34:45 And I would just like to point out the question is, have I possibly right?

34:49 I can tell you the very has a list of most recent breaches.

34:53 This Luxottica one here was 77 million.

34:57 I just got a notification that I was in that one.

34:58 That's like literally the most recent one.

35:01 And here's what drives me nuts about these things.

35:04 This bit of a sidebar.

35:05 So nothing you can do about it, but it's maybe about the, you give it your best shot and you can just only do so much, Cliff.

35:11 And I am in this breach because I went to my eye doctor and my health provider, they subcontracted to Luxottica to get my glasses created.

35:24 Luxottica was hacked and therefore my information, I'd never even heard of this company or interacted with them and yet here we are, right?

35:32 And so, you know, do your best, but don't go crazy.

35:35 - Yep.

35:36 - Okay.

35:37 - So, okay.

35:37 - I guess you have more control over, right?

35:39 But I guess one of your very first recommendations was use a pass manager or use something like PinPal to help not forget your password to your password.

35:48 And sort of the lesson is the CIA triad.

35:50 Like availability is also important, not just the other two security bits, but if you can't get to it anymore, that's still a problem.

35:57 - Yep.

35:57 Don't be your own worst attacker.

35:59 - Exactly.

36:01 - So yeah, and I guess that one of the other major things I wanted to talk about here.

36:05 Part of this story is that the documentation, so Jethro follows the docs on a lot of different things that he's looking at.

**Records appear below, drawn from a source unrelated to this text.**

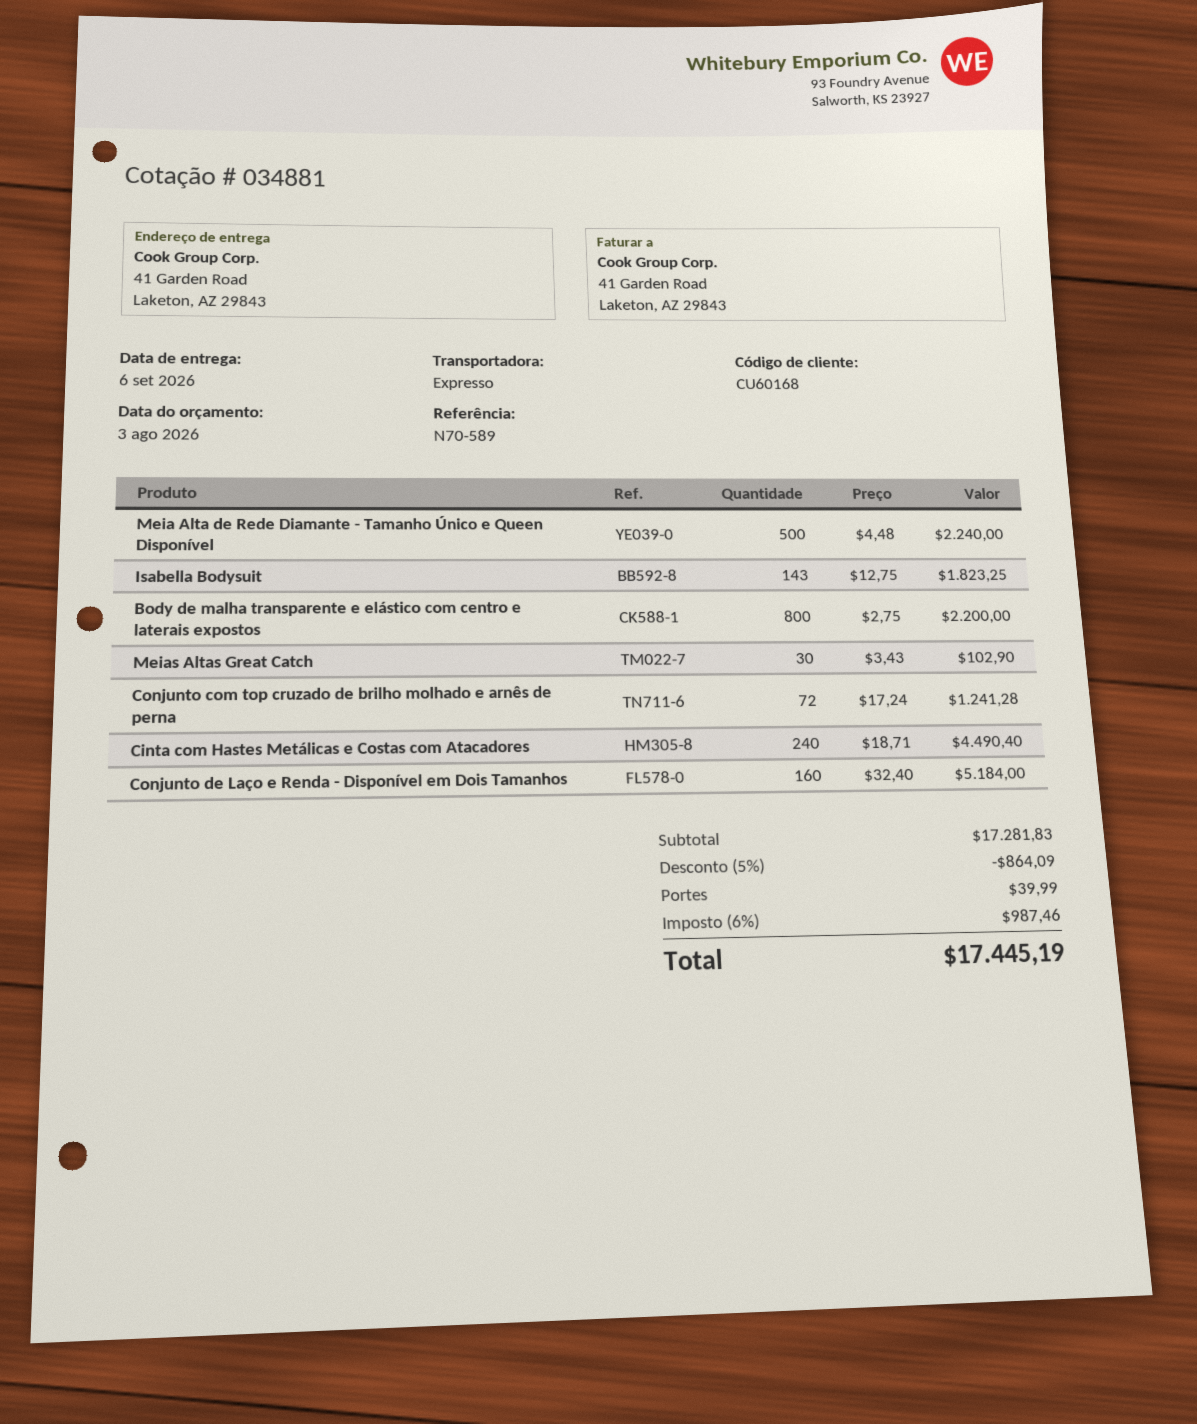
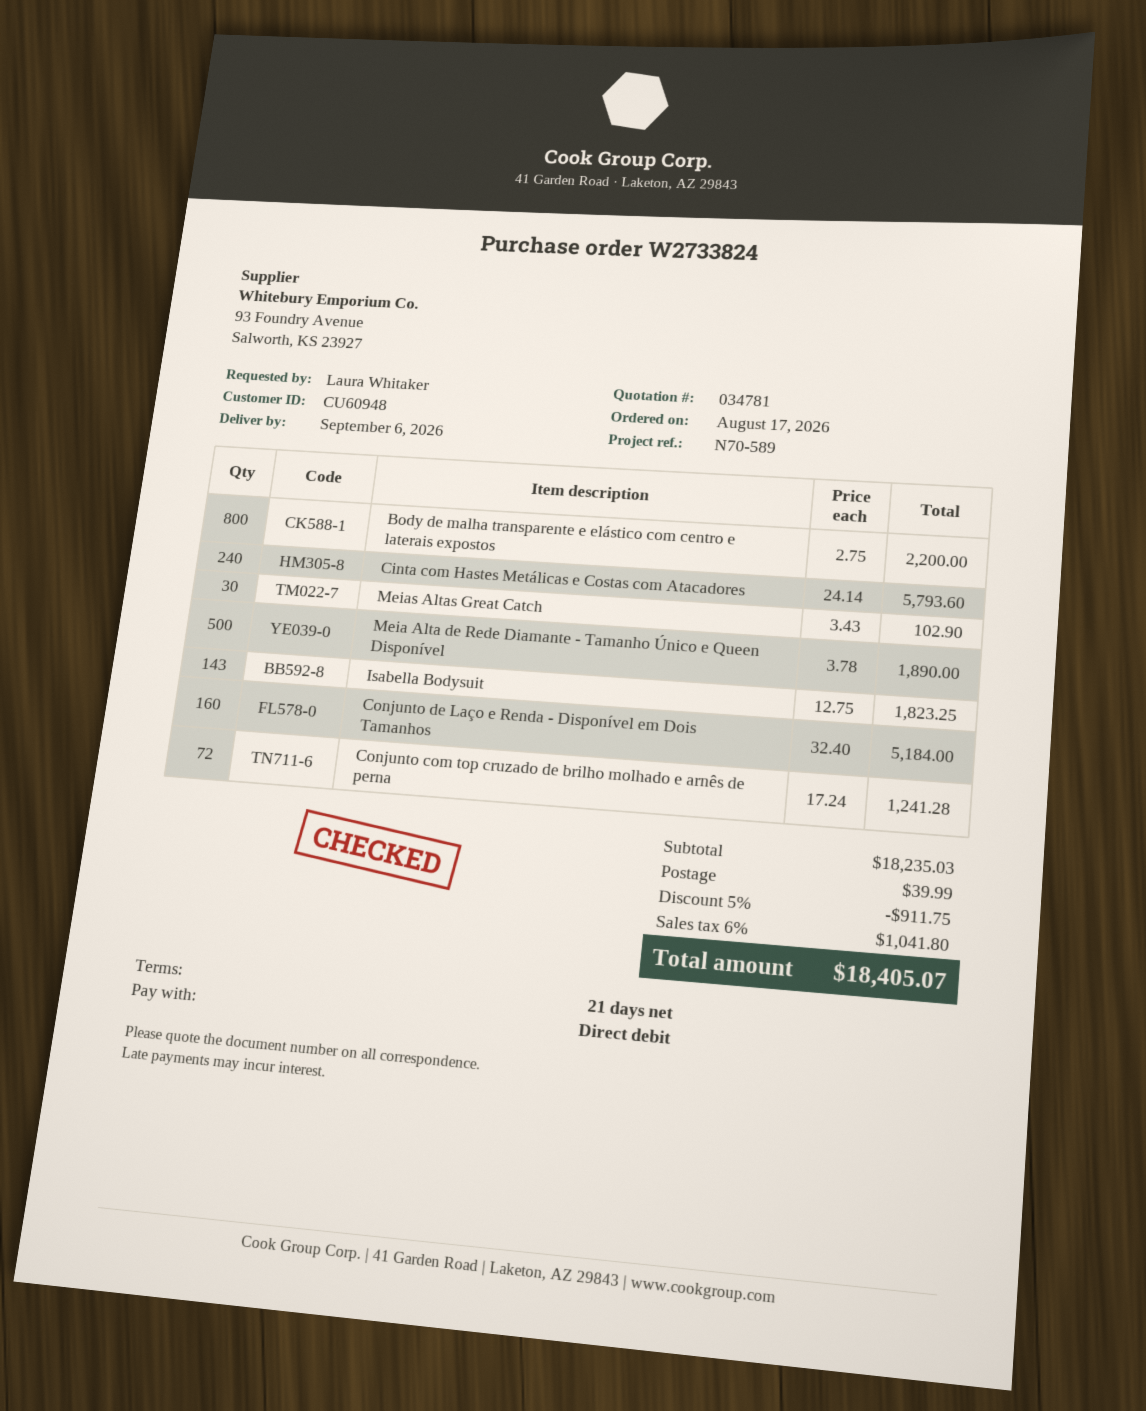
quote number: 034881 -> 034781
customer number: CU60168 -> CU60948
Meia Alta de Rede Diamante - Tamanho Único e Queen Disponível: 500 x 4.48 = 2240.00 -> 500 x 3.78 = 1890.00
Cinta com Hastes Metálicas e Costas com Atacadores: 240 x 18.71 = 4490.40 -> 240 x 24.14 = 5793.60
subtotal: 17281.83 -> 18235.03
discount: 5% = 864.09 -> 5% = 911.75
tax: 6% = 987.46 -> 6% = 1041.80
total: 17445.19 -> 18405.07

36:13 And a lot of those docs, and this was kind of the inspiration for the talk in the first place, was that many, many APIs are documented by saying, here's some code, and here's where you paste the string of your API key.

36:27 And big companies do this.

36:28 Stripe does this, DigitalOcean does this.

36:31 it's not a unusual thing. It's not a thing that only kind of low security, uninteresting APIs do. The idea is they're writing the docs, assuming that you kind of have some secret management strategy to begin with, that you know, your API token is really sensitive. And so obviously, you won't follow their example directly. But like, as seen from the GitHub stream of, you know, constant secrets being pushed to public repos, a lot of people don't know that.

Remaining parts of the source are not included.